Di tengah era digital, bisa jadi anak-anak difabel kian terpinggirkan. Sulit mendapat tempat di fasilitas publik, apalagi yang berbiaya mahal. Entah itu sekolah, restoran atau taman bacaan sekalipun. Anak-anak difabel atau berkebutuhan khusus seakan "tidak mendapat tempat" lagi. Itulah realitas yang terjadi. Diskriminasi, suka tidak suka, dialami anak-anak difabel baik terang-terangan atau sembunyi-sembunyi.

Tapi realitas diskriminatif, tidak berlaku untuk TBM Lentera Pustaka di kaki Gunung Salak Bogor. Sebagai bagian dari komitmen gerakan literasi untuk semua, maka TBM Lentera Pustaka pun saat ini melayani anak-anak difabel. Karena sejatinya, tidak ada alasan untuk tidak menerima anak-anak difabel. Gerakan literasi adalah bagian dari pendidikan inklusi, yang harus memberi ruang terhadap anak-anak difabel.

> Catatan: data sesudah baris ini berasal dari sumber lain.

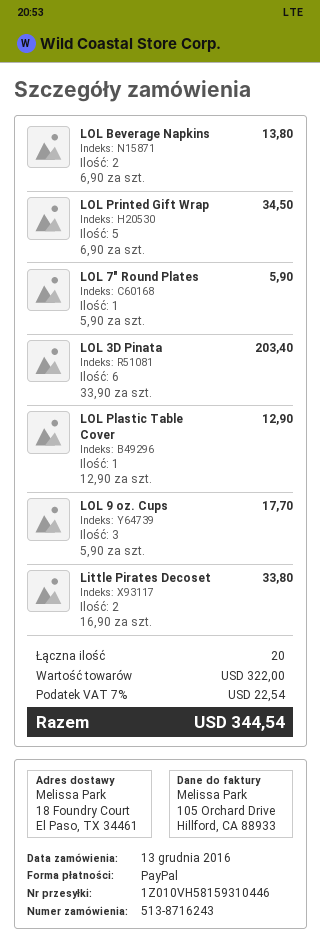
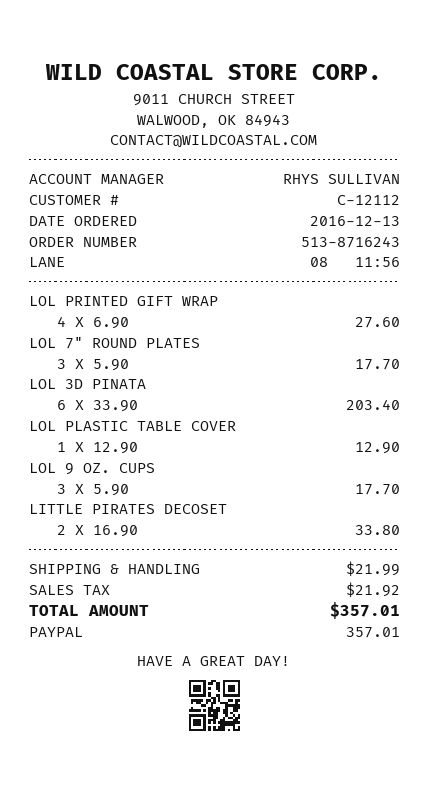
LOL Beverage Napkins: 2 x 6.90 = 13.80 -> none
LOL Printed Gift Wrap: 5 x 6.90 = 34.50 -> 4 x 6.90 = 27.60
LOL 7" Round Plates: 1 x 5.90 = 5.90 -> 3 x 5.90 = 17.70
shipping: none -> 21.99
tax: 22.54 -> 21.92
total: 344.54 -> 357.01

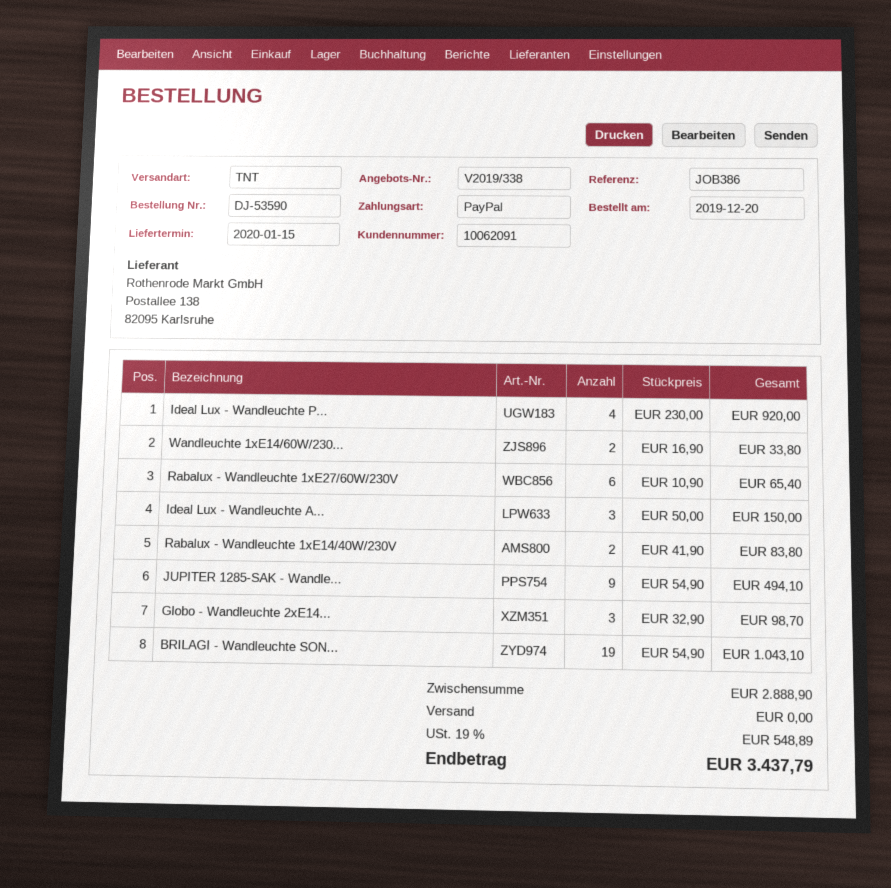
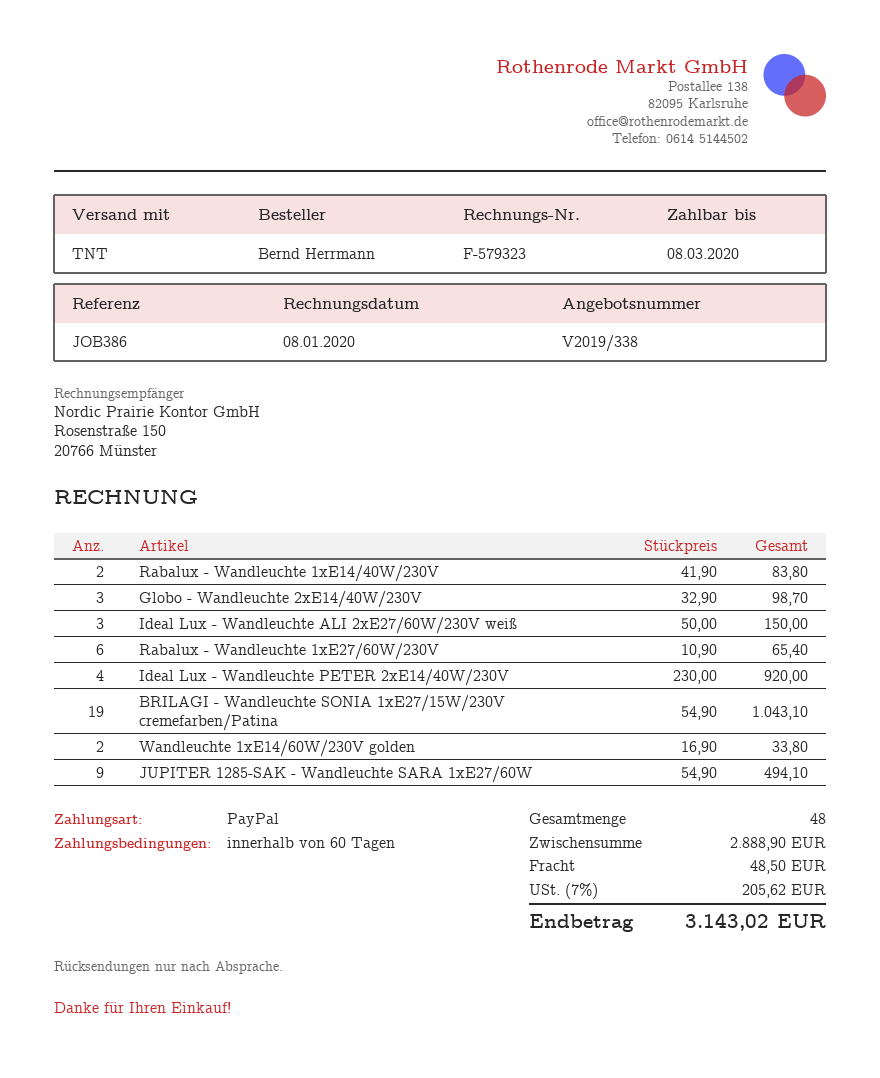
shipping: 0.00 -> 48.50
tax: 19% = 548.89 -> 7% = 205.62
total: 3437.79 -> 3143.02

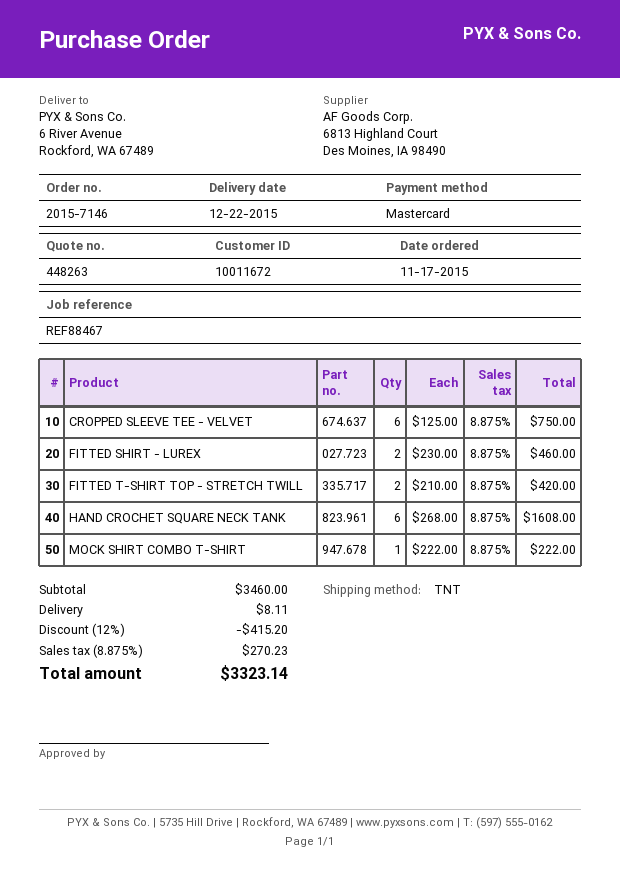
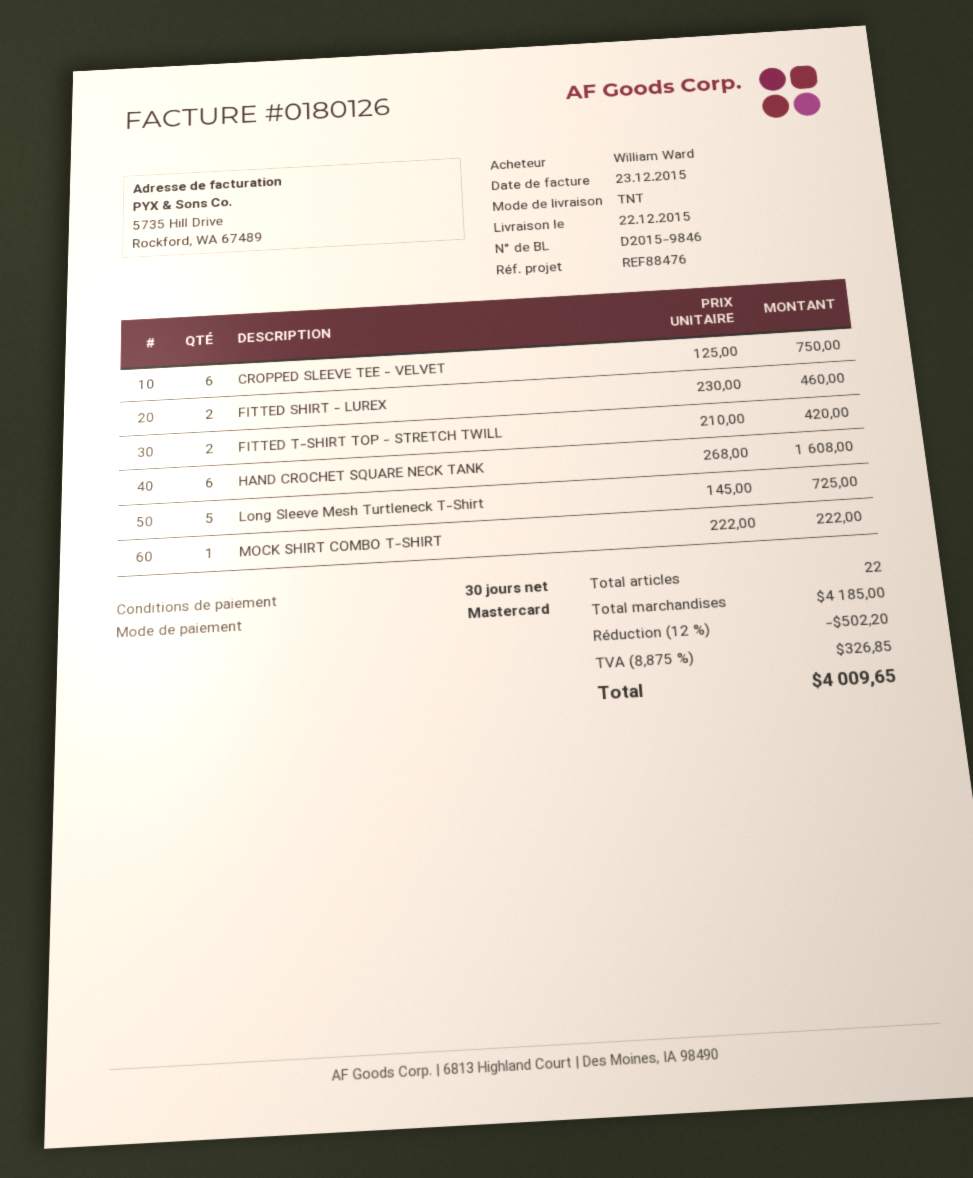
reference: REF88467 -> REF88476
Long Sleeve Mesh Turtleneck T-Shirt: none -> 5 x 145.00 = 725.00
subtotal: 3460.00 -> 4185.00
discount: 12% = 415.20 -> 12% = 502.20
shipping: 8.11 -> none
tax: 8.875% = 270.23 -> 8.875% = 326.85
total: 3323.14 -> 4009.65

Sekalipun taman bacaan adalah jalan sunyi yang tidak banyak ditempuh banyak orang. Tapi sejak Mei 2021 ini, TBM Lentera Pustaka pun kedatangan 3 anak difabel atau penyandang cacat yang ikut belajar dan bersosialisasi di taman bacaan. Siapa saja anak-anak difabel yang ada di TBM Lentera Pustaka?

1. Atik, perempuan 28 tahun, tergolong anak berkebutuhan khusus (ABK) dan bertempat tinggal Kampung Warung Loa.

2. Tasya, perempuan 17 tahun, anak hidrosefalus dan bertempat tinggal di Ciapus Bogor.

3. Rizki, laki-laki 14 tahun, anak tuna wicara dari Cikaret Bogor.

Tentu, keberadaan anak-anak difabel di taman bacaan ukanlah untuk membaca buku. Tapi untuk melatih sosialisasi dan interaksi dengan anak-anak normal lainnya. 

Dengan model TBM Edutainment yang dikembangkan TBM Lentera Pustaka, anak-anak difabel ini dilatih untuk "belajar sambil bermain", di samping mendapat terapi sesuai kebutuhan disabilitas-nya. 

Seperti terapi bicara, terapi motorik, dan terapi sosialisasi yang dibimbing langsung oleh wali baca atau relawan. Agar mereka punya aktivitas yang positif dan merasa "setara" dengan anak-anak lainnya.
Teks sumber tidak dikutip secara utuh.